**SOURCE MATERIAL:**
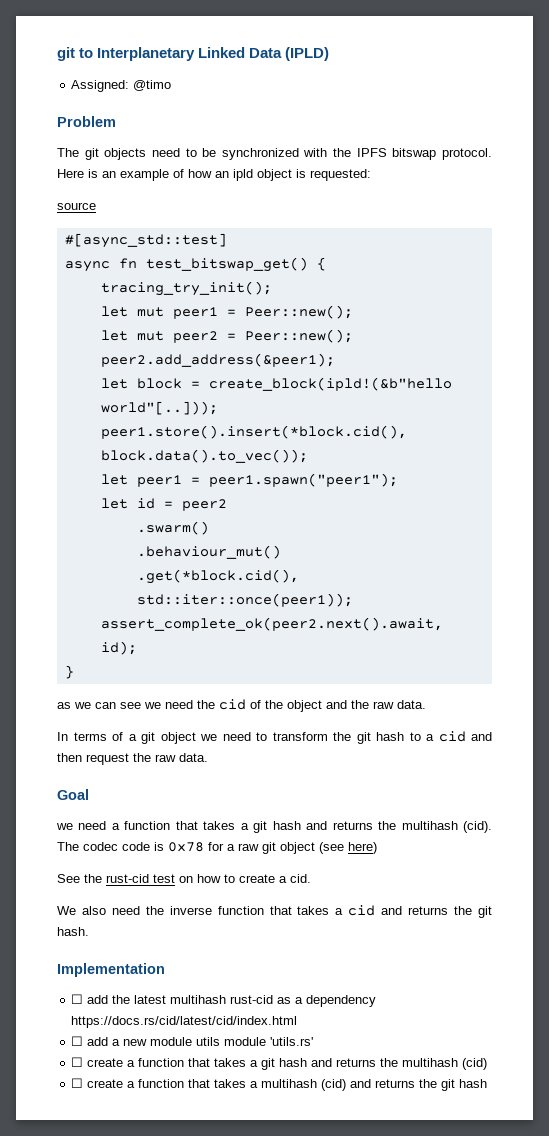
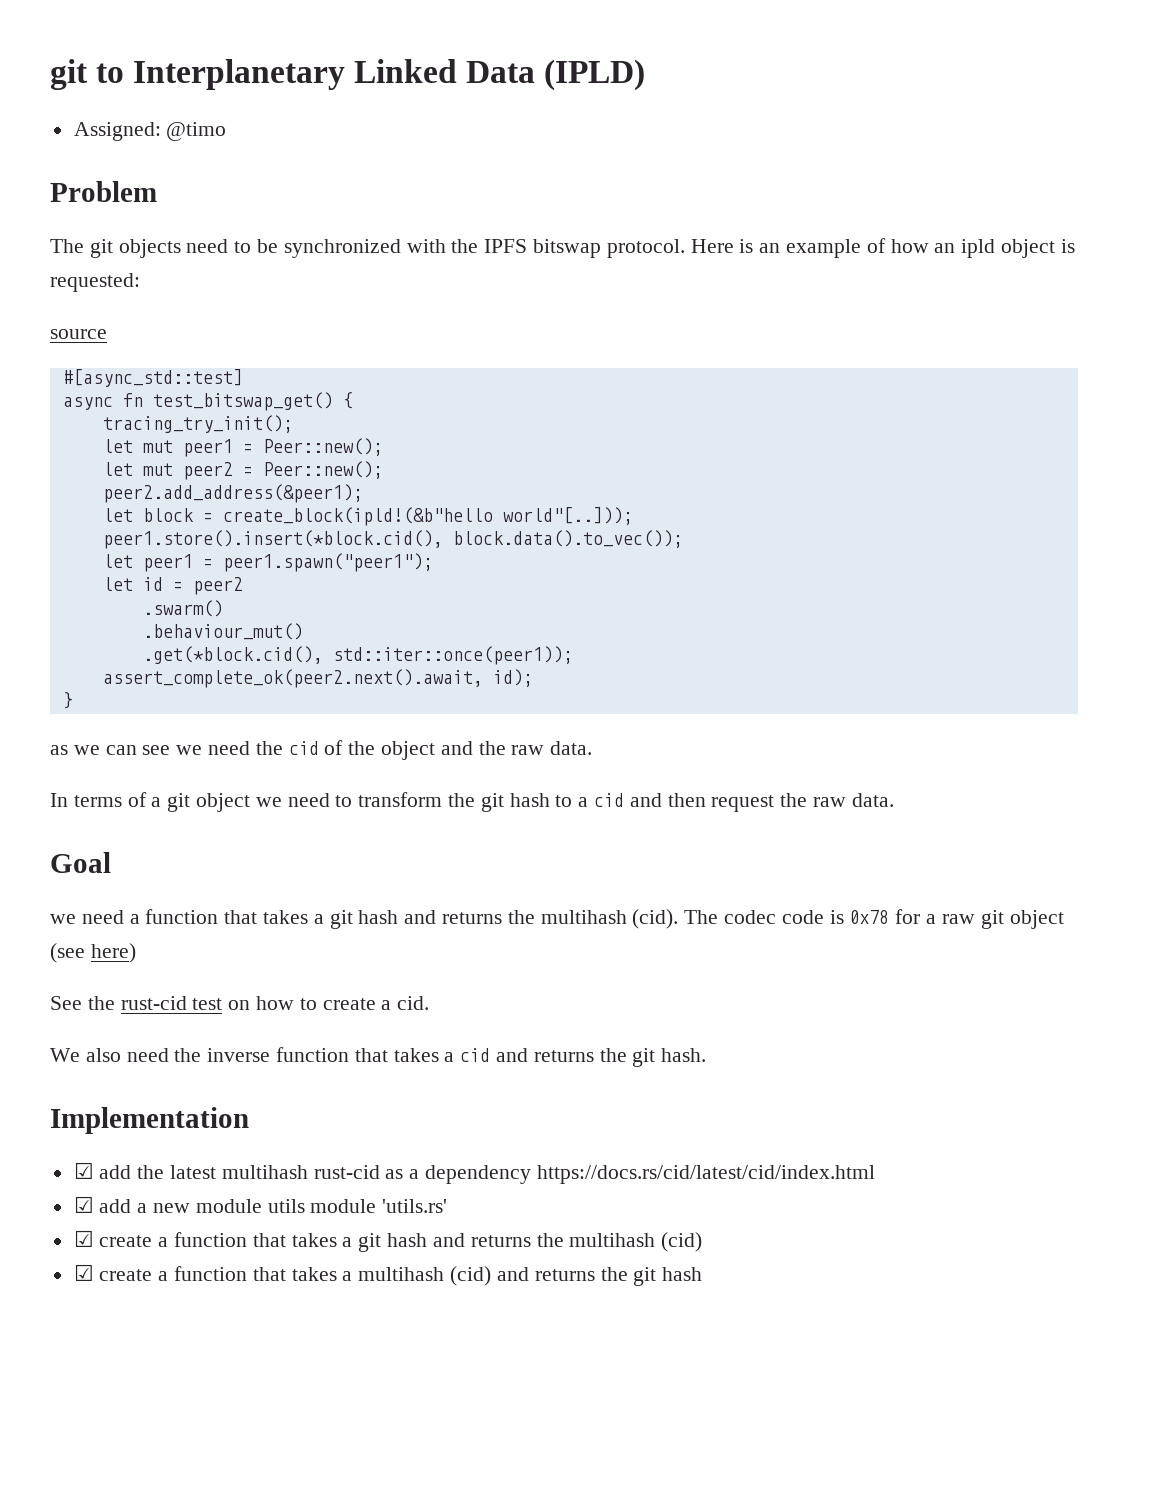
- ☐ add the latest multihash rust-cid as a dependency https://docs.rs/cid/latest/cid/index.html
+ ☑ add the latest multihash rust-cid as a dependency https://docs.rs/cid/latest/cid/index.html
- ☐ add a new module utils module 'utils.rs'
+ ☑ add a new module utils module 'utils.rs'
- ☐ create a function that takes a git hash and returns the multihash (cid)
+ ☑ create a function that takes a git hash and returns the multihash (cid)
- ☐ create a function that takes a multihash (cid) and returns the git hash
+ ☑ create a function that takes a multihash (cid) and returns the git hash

**PROMPT:** Could you retype the records above exactly, omitting the pictures?

**RESPONSE BELOW:**
- ☐ add the latest multihash rust-cid as a dependency https://docs.rs/cid/latest/cid/index.html
+ ☑ add the latest multihash rust-cid as a dependency https://docs.rs/cid/latest/cid/index.html
- ☐ add a new module utils module 'utils.rs'
+ ☑ add a new module utils module 'utils.rs'
- ☐ create a function that takes a git hash and returns the multihash (cid)
+ ☑ create a function that takes a git hash and returns the multihash (cid)
- ☐ create a function that takes a multihash (cid) and returns the git hash
+ ☑ create a function that takes a multihash (cid) and returns the git hash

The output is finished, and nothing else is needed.